Equity Incentive Plans

From time to time, the Company awards various types of stock-based compensation under the 2006 Plan and 2015 SIP (as defined in the 2017 Annual Report), including time-based restricted stock units (RSUs), performance-based restricted stock units (PSUs), stock appreciation rights (SARs) and non-qualified stock options (NQSOs). These awards may be issued to eligible employees and other plan participants, including the Company's executive officers.

Annual Awards

During fiscal year 2018, the Company elected to grant Annual RSUs and Annual PSUs to key employees, including certain executive officers of the Company. These grants entitle the recipients to receive shares of the Company's common stock upon vesting. The vesting of Annual PSUs is subject to the achievement of pre-established Company performance criteria measured over the fiscal year during which they are granted and, once the performance criteria has been met, vest in equal installments over three years thereafter.
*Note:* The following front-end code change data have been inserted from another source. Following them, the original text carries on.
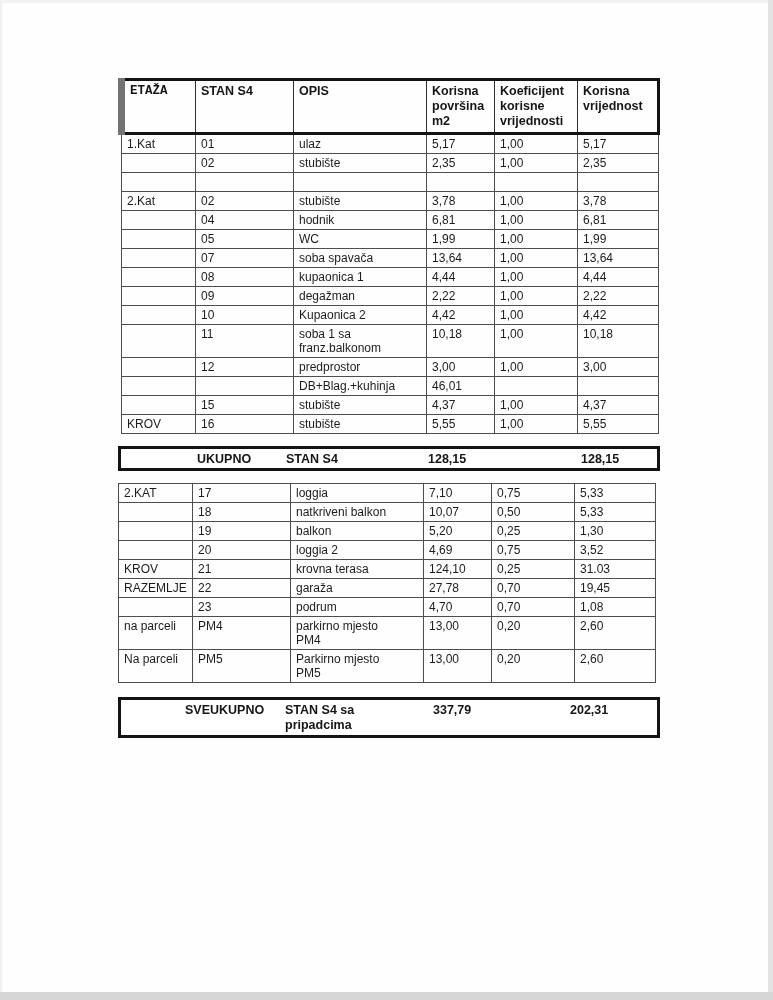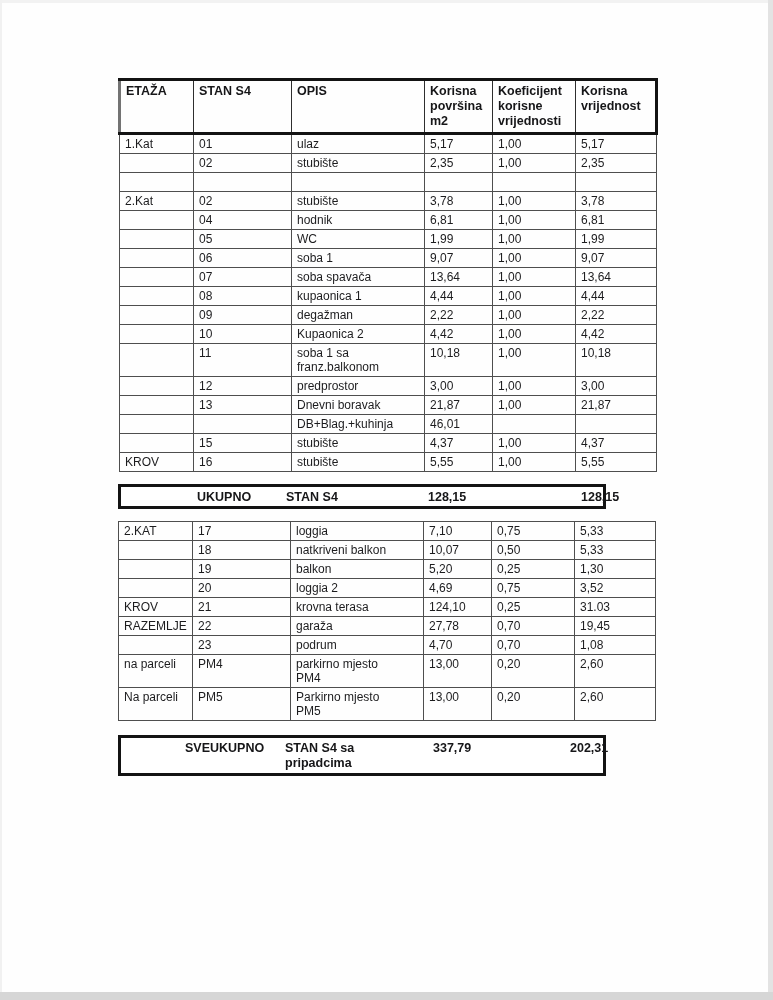"ETAŽA" .data-table thead th:first-child { border-left: 3px solid #737373 -> 7px solid #737373; font-family: none -> Liberation Mono, monospace }
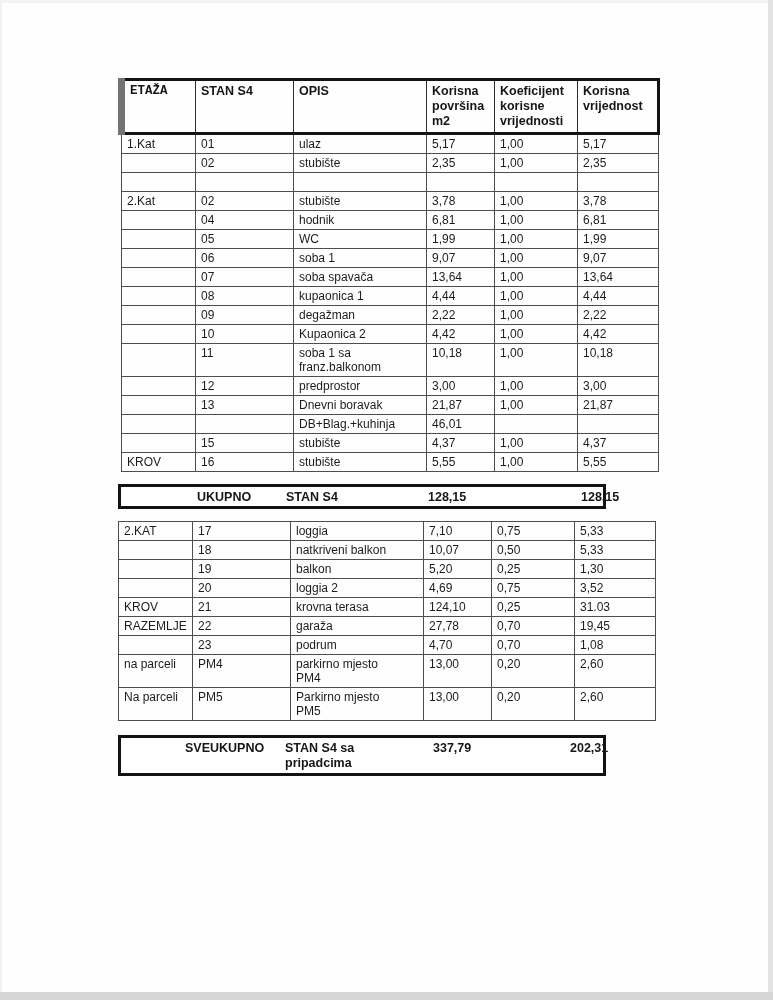"06" tr { html: <tr> <td></td> <td>06</td> <td>soba 1</td> <td>9,07</td> <td>1,00</td> <td>9,07</td> </tr> -> none }
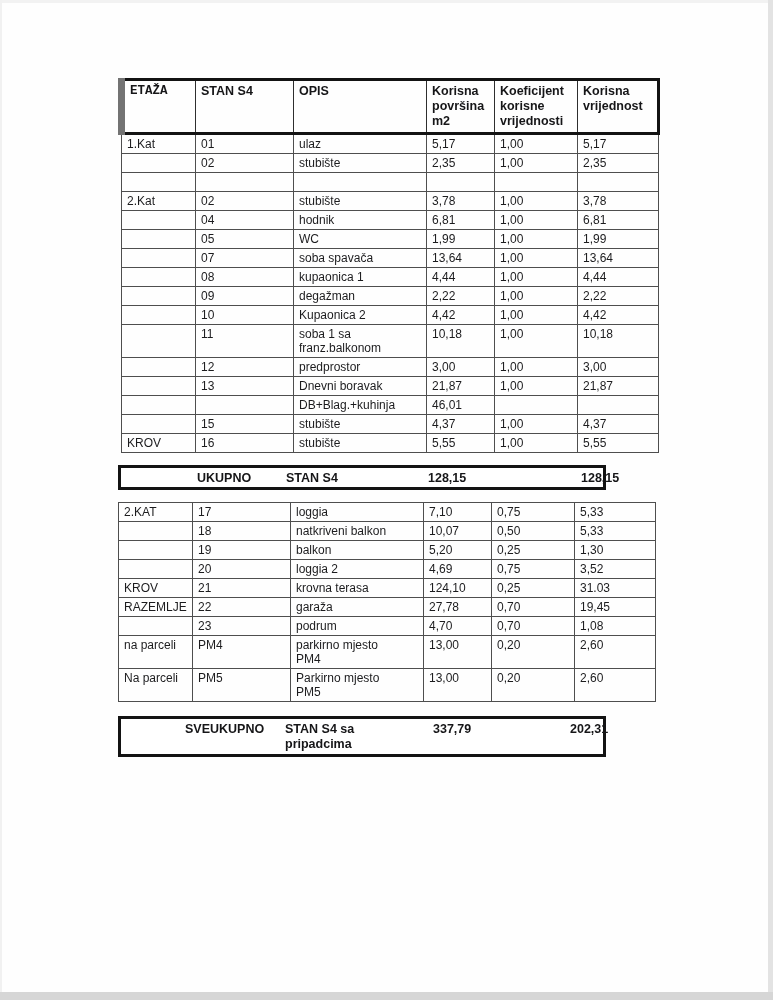"13" tr { html: <tr> <td></td> <td>13</td> <td>Dnevni boravak</td> <td>21,87</td> <td>1,00</td> <td>21,87</td> </tr> -> none }
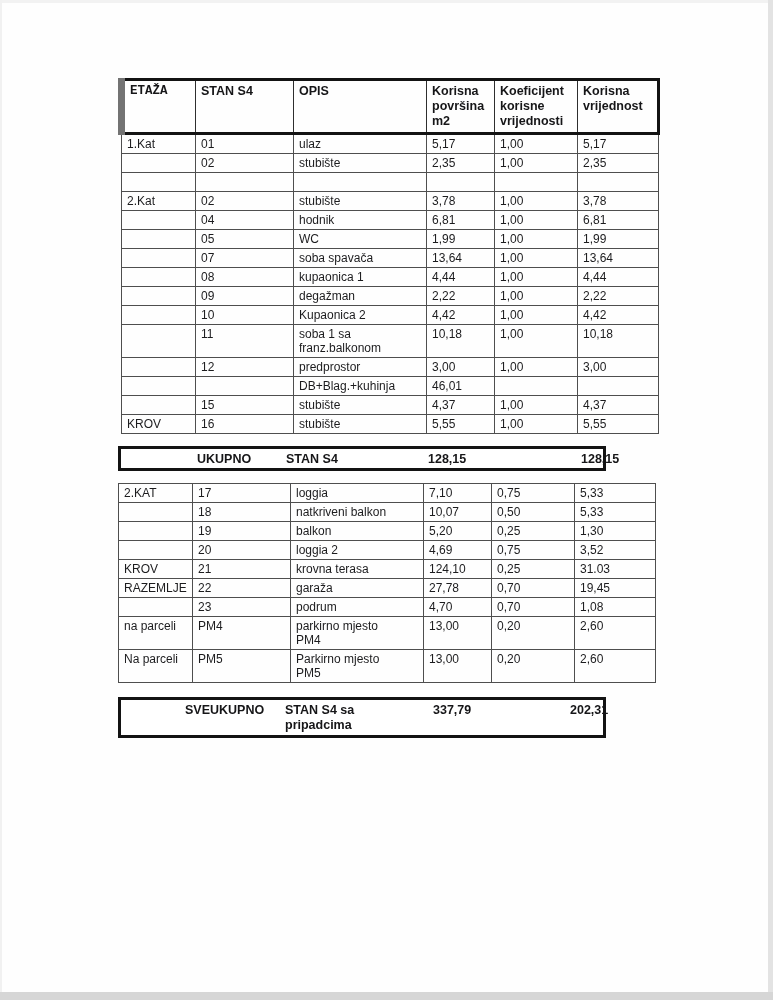"UKUPNO" .total-box { width: 488px -> 542px }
The Annual RSUs are subject only to time-based vesting criteria and vest in equal installments over three years following the date of grant. During the three months ended September 30, 2017, the Company granted no Annual PSUs and 7,683 Annual RSUs at a weighted-average grant date fair value of $63.80 per share. During the six months ended September 30, 2017, the Company granted 54,090 Annual PSUs at a weighted-average grant date fair value of $68.44 per share and 131,520 Annual RSUs at a weighted-average grant date fair value of $67.60 per share. At September 30, 2017, the Company believes that the achievement of the performance criteria for the fiscal year 2018 Annual PSUs is probable. The Company recorded aggregate stock compensation expense of $2,870 and $4,702 for the fiscal year 2018 Annual RSUs and Annual PSUs during the three and six months ended September 30, 2017, respectively.

As of September 30, 2017, future unrecognized stock compensation expense for all Annual RSUs and Annual PSUs granted to date, excluding estimated forfeitures, is $15,385.

Long-Term Incentive Options (LTIP)

During fiscal year 2017, the Company approved the issuance of LTIP NQSOs under the 2015 SIP to the Company’s executive officers. If the Company achieves the minimum threshold performance criteria and the recipient provides continuous service the LTIP NQSOs will vest in equal installments over three years from the date of grant. Each option grants the recipient the right to purchase a specified number of shares of the Company's common stock at a fixed exercise price per share based on the closing price of the common stock on the date of grant. The Company measures stock compensation expense for LTIP NQSOs at the date of grant using the Black-Scholes option pricing model. This model estimates the fair value of the options based on a number of assumptions, such as expected option life, interest rates, the current fair market value and expected volatility, as well as dividend yield of the Company’s common stock.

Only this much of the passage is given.